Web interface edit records

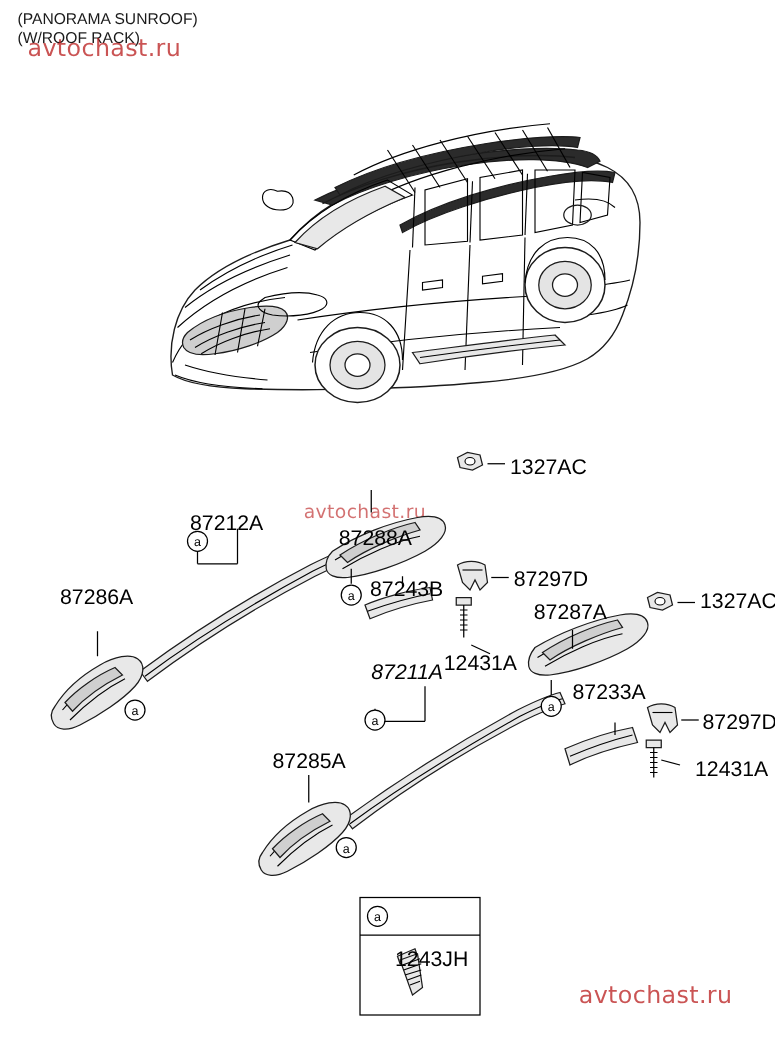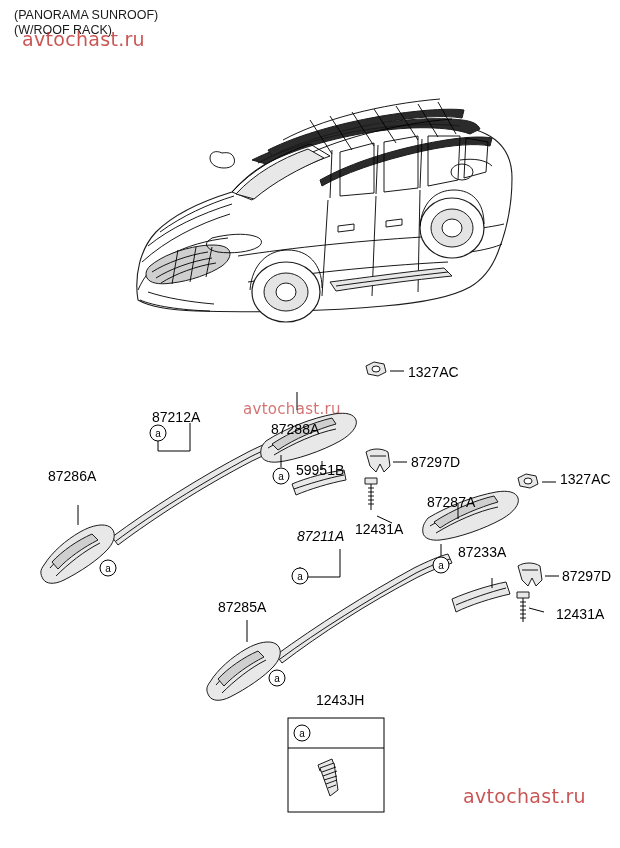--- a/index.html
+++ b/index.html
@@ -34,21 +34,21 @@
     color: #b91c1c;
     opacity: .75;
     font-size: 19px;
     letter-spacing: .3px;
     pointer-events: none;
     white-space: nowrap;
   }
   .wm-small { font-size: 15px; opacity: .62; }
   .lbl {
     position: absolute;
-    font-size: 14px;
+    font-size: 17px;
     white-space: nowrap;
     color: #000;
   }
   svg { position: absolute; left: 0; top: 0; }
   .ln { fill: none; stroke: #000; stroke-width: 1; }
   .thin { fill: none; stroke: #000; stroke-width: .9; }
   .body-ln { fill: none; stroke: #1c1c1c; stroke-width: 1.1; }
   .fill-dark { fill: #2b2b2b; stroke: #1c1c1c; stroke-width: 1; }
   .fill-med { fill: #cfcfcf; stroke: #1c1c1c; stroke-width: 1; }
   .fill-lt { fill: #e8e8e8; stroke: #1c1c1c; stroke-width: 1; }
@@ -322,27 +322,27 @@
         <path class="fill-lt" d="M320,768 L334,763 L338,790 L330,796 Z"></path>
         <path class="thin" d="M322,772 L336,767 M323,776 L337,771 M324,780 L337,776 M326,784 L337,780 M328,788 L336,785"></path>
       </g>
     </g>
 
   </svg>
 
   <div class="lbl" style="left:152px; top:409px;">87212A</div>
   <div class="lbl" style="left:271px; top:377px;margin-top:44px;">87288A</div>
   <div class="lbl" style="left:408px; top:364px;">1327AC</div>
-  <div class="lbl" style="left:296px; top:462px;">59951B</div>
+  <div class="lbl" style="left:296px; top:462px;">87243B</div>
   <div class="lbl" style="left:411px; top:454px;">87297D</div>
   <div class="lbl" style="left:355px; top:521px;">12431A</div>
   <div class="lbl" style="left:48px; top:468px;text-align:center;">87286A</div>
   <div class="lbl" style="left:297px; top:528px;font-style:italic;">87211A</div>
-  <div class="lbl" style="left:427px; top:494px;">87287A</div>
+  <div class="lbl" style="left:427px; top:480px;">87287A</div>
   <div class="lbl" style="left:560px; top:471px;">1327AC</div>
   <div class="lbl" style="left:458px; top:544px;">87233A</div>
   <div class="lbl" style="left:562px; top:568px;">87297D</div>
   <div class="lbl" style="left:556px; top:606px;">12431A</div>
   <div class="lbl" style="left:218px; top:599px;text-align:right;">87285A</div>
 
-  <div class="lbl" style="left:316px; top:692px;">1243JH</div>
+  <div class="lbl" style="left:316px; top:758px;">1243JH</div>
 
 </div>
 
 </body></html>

--

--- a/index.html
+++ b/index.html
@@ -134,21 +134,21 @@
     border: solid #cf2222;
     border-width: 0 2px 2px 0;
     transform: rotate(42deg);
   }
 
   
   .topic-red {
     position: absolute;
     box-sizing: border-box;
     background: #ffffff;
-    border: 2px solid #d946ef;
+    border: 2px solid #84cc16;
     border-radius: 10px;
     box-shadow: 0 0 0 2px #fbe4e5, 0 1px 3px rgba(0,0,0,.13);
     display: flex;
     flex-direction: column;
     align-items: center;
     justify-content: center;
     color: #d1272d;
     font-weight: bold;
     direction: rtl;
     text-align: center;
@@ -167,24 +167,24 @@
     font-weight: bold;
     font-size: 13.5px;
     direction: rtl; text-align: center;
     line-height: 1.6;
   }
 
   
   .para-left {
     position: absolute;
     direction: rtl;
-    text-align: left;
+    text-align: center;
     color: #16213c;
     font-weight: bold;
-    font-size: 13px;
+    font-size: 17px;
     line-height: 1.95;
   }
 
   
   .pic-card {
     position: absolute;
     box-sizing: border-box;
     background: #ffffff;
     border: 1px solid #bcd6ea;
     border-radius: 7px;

...

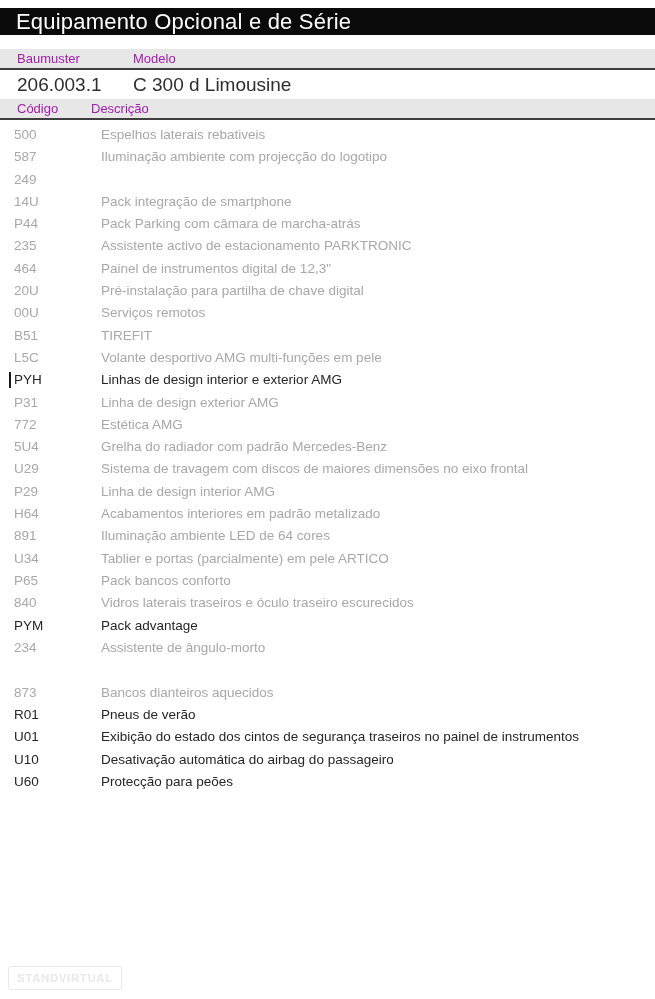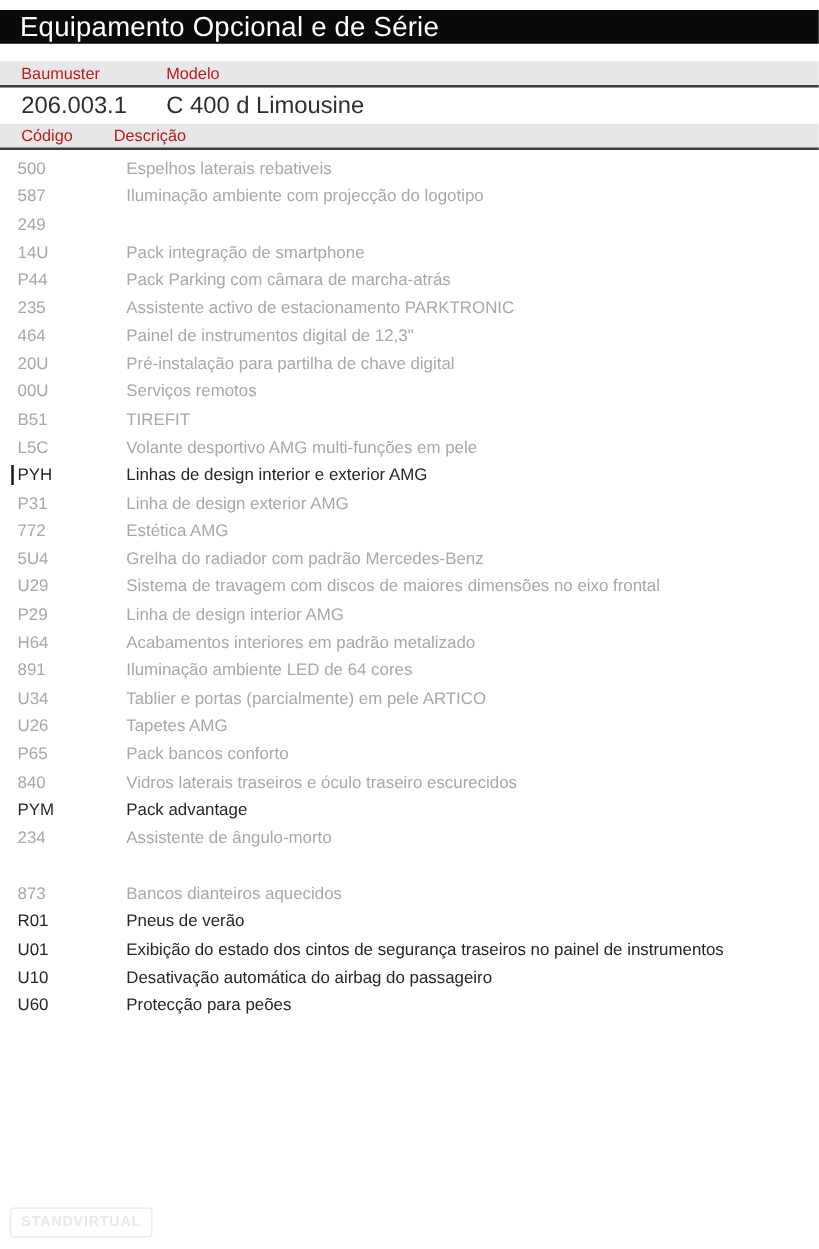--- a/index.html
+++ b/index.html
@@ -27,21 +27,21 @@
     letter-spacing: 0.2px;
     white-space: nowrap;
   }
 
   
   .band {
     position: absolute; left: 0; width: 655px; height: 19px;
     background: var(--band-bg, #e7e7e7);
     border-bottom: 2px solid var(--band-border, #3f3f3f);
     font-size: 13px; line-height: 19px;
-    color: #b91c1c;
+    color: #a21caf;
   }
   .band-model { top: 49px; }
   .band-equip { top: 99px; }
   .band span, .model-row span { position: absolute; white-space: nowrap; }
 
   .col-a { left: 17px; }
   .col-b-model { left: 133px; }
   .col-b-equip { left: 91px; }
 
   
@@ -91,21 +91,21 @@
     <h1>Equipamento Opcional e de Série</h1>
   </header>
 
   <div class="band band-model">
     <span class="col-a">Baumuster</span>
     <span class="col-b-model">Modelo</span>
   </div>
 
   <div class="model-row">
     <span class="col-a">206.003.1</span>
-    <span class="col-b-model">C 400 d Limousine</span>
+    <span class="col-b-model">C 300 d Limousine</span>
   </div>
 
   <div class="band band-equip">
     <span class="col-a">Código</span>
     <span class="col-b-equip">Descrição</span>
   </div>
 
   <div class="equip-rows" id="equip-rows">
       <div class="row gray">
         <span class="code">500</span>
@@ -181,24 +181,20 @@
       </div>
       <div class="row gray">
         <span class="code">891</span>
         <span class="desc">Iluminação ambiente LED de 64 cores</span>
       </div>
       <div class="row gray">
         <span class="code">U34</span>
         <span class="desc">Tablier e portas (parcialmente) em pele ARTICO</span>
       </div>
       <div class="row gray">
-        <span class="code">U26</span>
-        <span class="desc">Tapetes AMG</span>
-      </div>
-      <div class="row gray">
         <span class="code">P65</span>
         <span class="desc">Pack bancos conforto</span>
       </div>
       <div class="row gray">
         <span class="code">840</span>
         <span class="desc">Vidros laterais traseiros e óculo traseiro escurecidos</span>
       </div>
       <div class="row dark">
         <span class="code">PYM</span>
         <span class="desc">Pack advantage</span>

What the task asks.
Take every line from the records above that has the word "width" and copy it.

Solved exercise.
   .ln { fill: none; stroke: #000; stroke-width: 1; }
   .thin { fill: none; stroke: #000; stroke-width: .9; }
   .body-ln { fill: none; stroke: #1c1c1c; stroke-width: 1.1; }
   .fill-dark { fill: #2b2b2b; stroke: #1c1c1c; stroke-width: 1; }
   .fill-med { fill: #cfcfcf; stroke: #1c1c1c; stroke-width: 1; }
   .fill-lt { fill: #e8e8e8; stroke: #1c1c1c; stroke-width: 1; }
     border-width: 0 2px 2px 0;
     position: absolute; left: 0; width: 655px; height: 19px;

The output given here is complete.